Version comparison data:
══════
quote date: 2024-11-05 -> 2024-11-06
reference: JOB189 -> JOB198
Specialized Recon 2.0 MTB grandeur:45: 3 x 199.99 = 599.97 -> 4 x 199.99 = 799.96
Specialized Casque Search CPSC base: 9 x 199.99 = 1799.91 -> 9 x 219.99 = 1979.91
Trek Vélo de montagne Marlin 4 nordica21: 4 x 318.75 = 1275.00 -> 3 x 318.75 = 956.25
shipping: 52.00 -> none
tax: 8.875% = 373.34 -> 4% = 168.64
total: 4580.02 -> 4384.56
══════
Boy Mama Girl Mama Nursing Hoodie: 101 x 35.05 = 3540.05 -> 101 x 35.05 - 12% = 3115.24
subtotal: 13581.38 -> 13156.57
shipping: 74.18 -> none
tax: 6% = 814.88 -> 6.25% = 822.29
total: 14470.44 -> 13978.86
══════
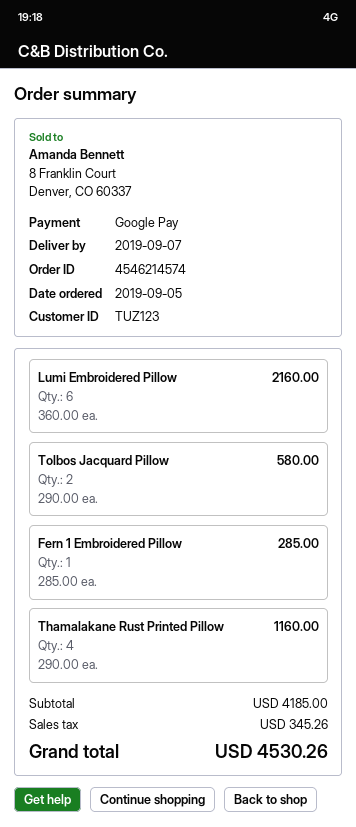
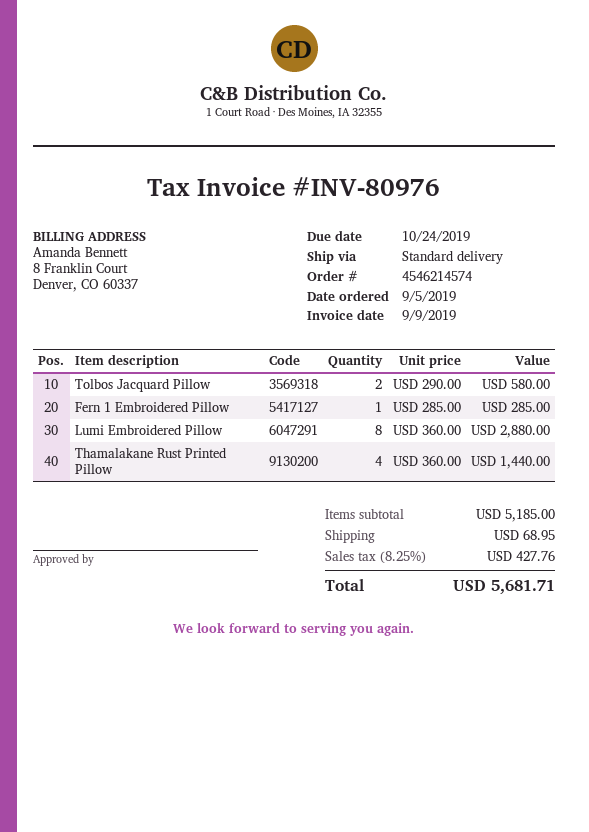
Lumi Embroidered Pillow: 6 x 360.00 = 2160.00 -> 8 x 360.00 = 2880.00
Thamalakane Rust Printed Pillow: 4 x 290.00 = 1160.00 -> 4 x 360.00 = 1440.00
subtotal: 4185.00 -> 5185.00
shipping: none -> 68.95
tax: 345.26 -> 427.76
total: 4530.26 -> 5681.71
══════
**TASK REQUIREMENTS:** Copy out, from the records above, every line that holds the string "Specialized".

**SOLUTION FOR THIS PROBLEM:**
Specialized Recon 2.0 MTB grandeur:45: 3 x 199.99 = 599.97 -> 4 x 199.99 = 799.96
Specialized Casque Search CPSC base: 9 x 199.99 = 1799.91 -> 9 x 219.99 = 1979.91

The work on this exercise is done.